Yes, you guessed it, this answer is also wrong!

http://www.x86-64.org/documentation/abi.pdf defines these rules, and it
says it was last revised May 11, 2009, so it should be pretty well
current.  Those rules include a hairy algorithm for considering the
types to derive which locations to use for arguments and return values.
This is what that XXX comment refers to and what we haven't implemented.
It's only relevant for aggregates, which includes the vector types
(they are expressed in DWARF as arrays, as seen above).

The algorithm is hairy, but not desperately so.  GDB does implement it,
and it's not real large.  The complexity of whipping it up for libebl is
probably not many times more work than implementing dwarf_aggregate_size
was.  We just never really needed it before, and probably don't quite
need it yet for $return.  It's on the list (which is to say, there is
still an XXX comment there, and this email in the archive, and no other
record of the subject), but I'm not doing it today.

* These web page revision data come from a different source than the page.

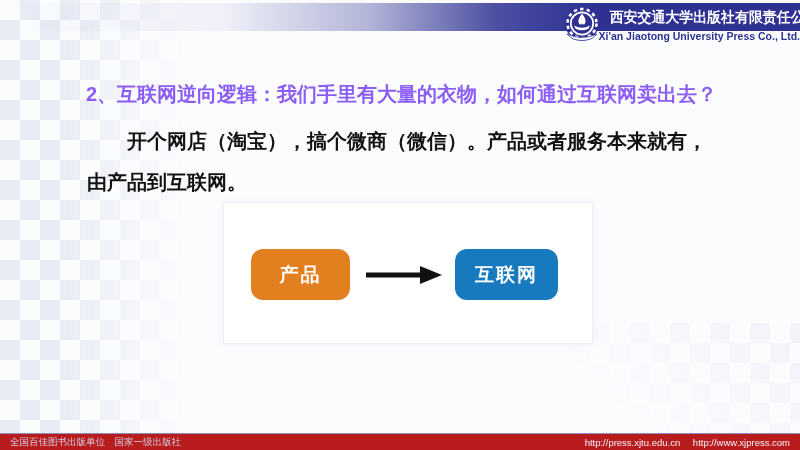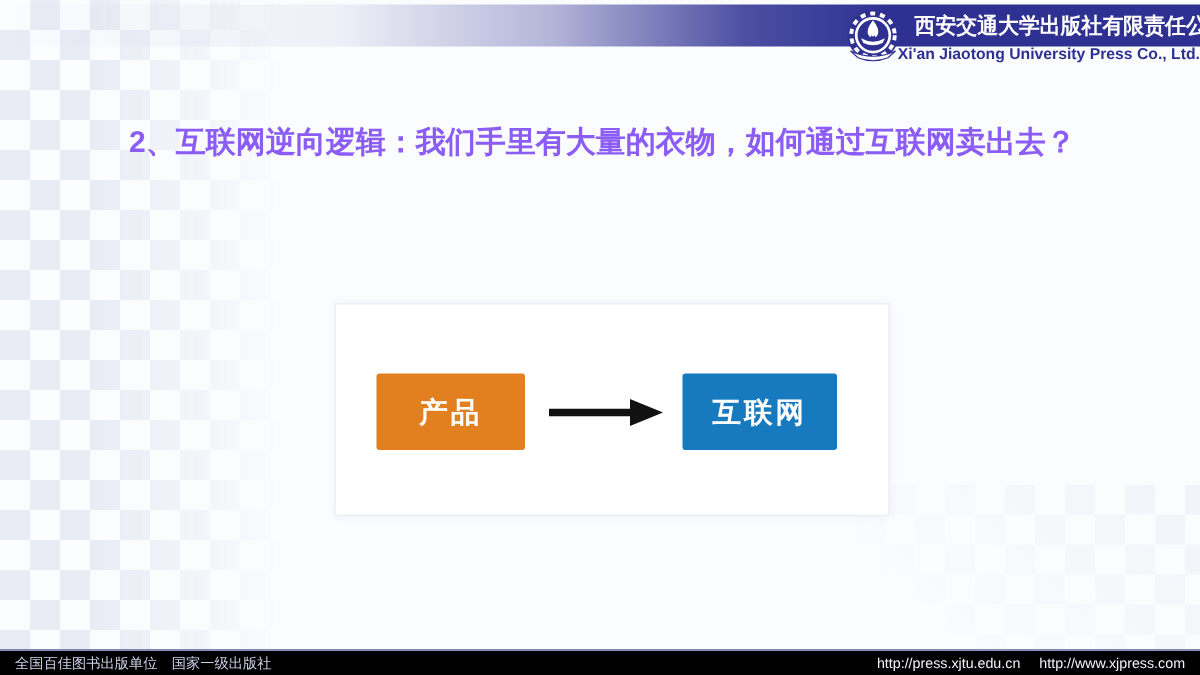"开个网店（淘宝），搞个微商（微信）。产品或者服务本来就有，" div.paragraph { html: none -> <div> <div>开个网店（淘宝），搞个微商（微信）。产品或者服务本来就有，</div> <div>由产品到互联网。</div> </div> }
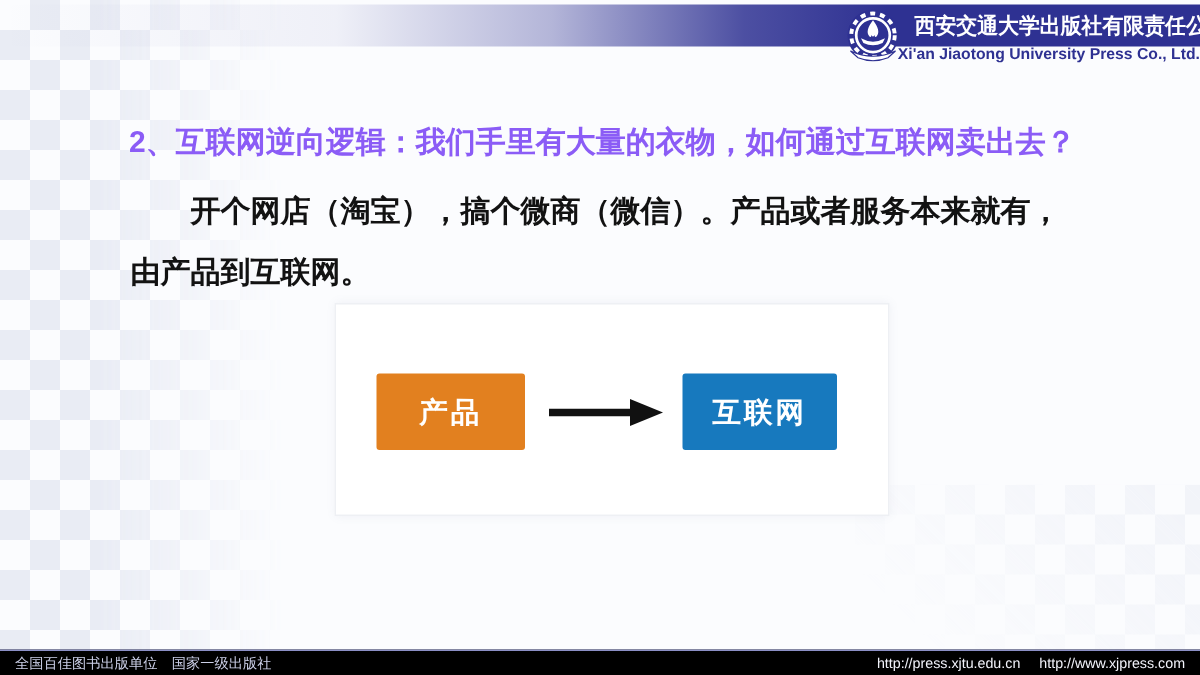"产品" .flow-box { border-radius: 2px -> 12px }
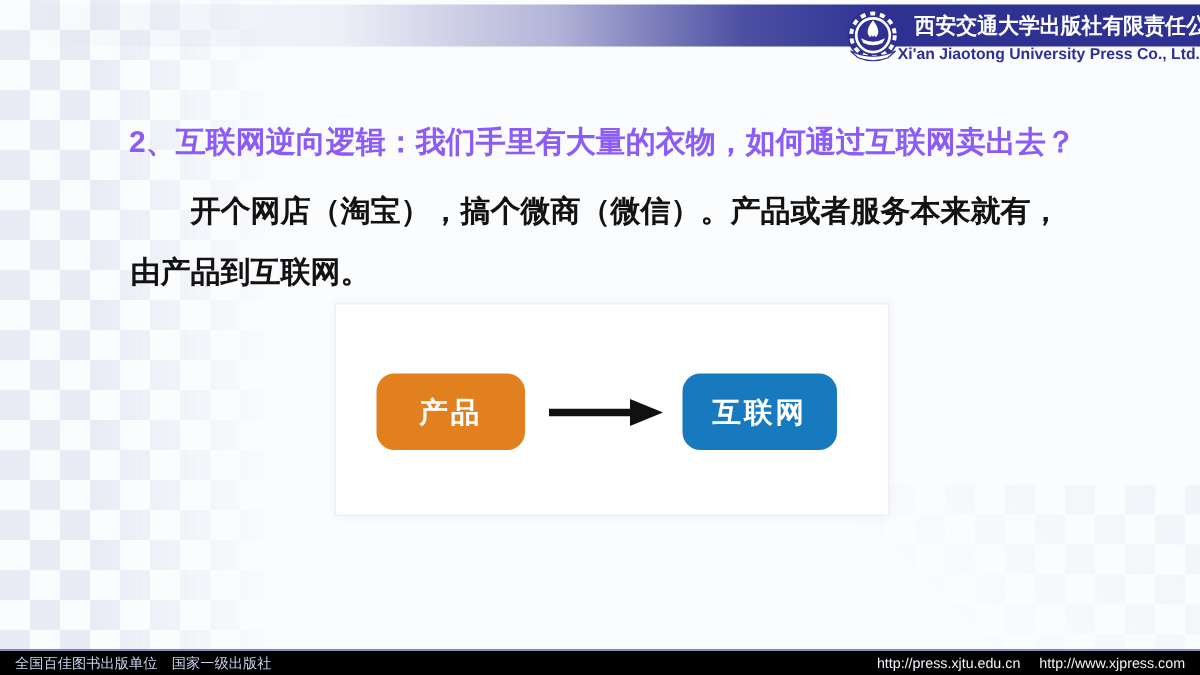"全国百佳图书出版单位 国家一级出版社" .footer-bar { background: #000000 -> #b91c1c }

That ABI algorithm is specified in terms of C types.  It mentions the FP
vector types by their C names, but doesn't say how those are indicated
in DWARF.  In fact, they are encoded as array of float and the like.
Though they are described separately, I think the ABI in fact treats
them the same in effect as it does the literal array types that their
DWARF descriptions resemble, so it doesn't matter.  But I'm not really
sure about that.  GDB's doesn't distinguish them (see amd64_classify in
amd64-tdep.c), but it has:
    /* FIXME: __m64 .  */
    /* FIXME: __float128, __m128.  */
One should walk through the ABI algorithm and see if it could ever
matter to treat __m128 as if it were float[4], which is what we get
today.  If it does matter, then GDB should be using DW_AT_GNU_vector
(which in its code is spelled "TYPE_VECTOR (type)") to distinguish.

We should figure out all that before we get around to trying to
implement a truly correct x86_64_return_value_location in libebl.
Draft me another Dutchman!

But, wait!  That's not the alley we were supposed to be in!  That was a
similar-looking detour, because our case is __m128i, not __m128!  Jump
over into alley number four, integer vector types.

So you heard about this type-directed ABI thingabob over there in alley
number three.  That method still rules the day over here.  But that
"Draft 0.99" spec (URL above) doesn't say anything about __m128i or
other integer vector types.  So what gives?

The ABI specifically mentions __int128, which is actually called
__int128_t in GCC.  Ironically, what the spec says is:

	For classification purposes __int128 is treated as if it were
	implemented as:
		typedef struct {
		    long low, high;
		} __int128;

But GCC actually emits:

 [   169]    base_type
             byte_size            16
             encoding             signed (5)
             name                 "__int128_t"

AFAICT both "a really wide integer type" and "an aggregate of integers"
mean exactly the same thing in the ABI algorithm.  The irony is that the
aggregate suggested for __int128 is actually more like what GCC emitted
(above) for __m128i (though an array_type, not a structure_type).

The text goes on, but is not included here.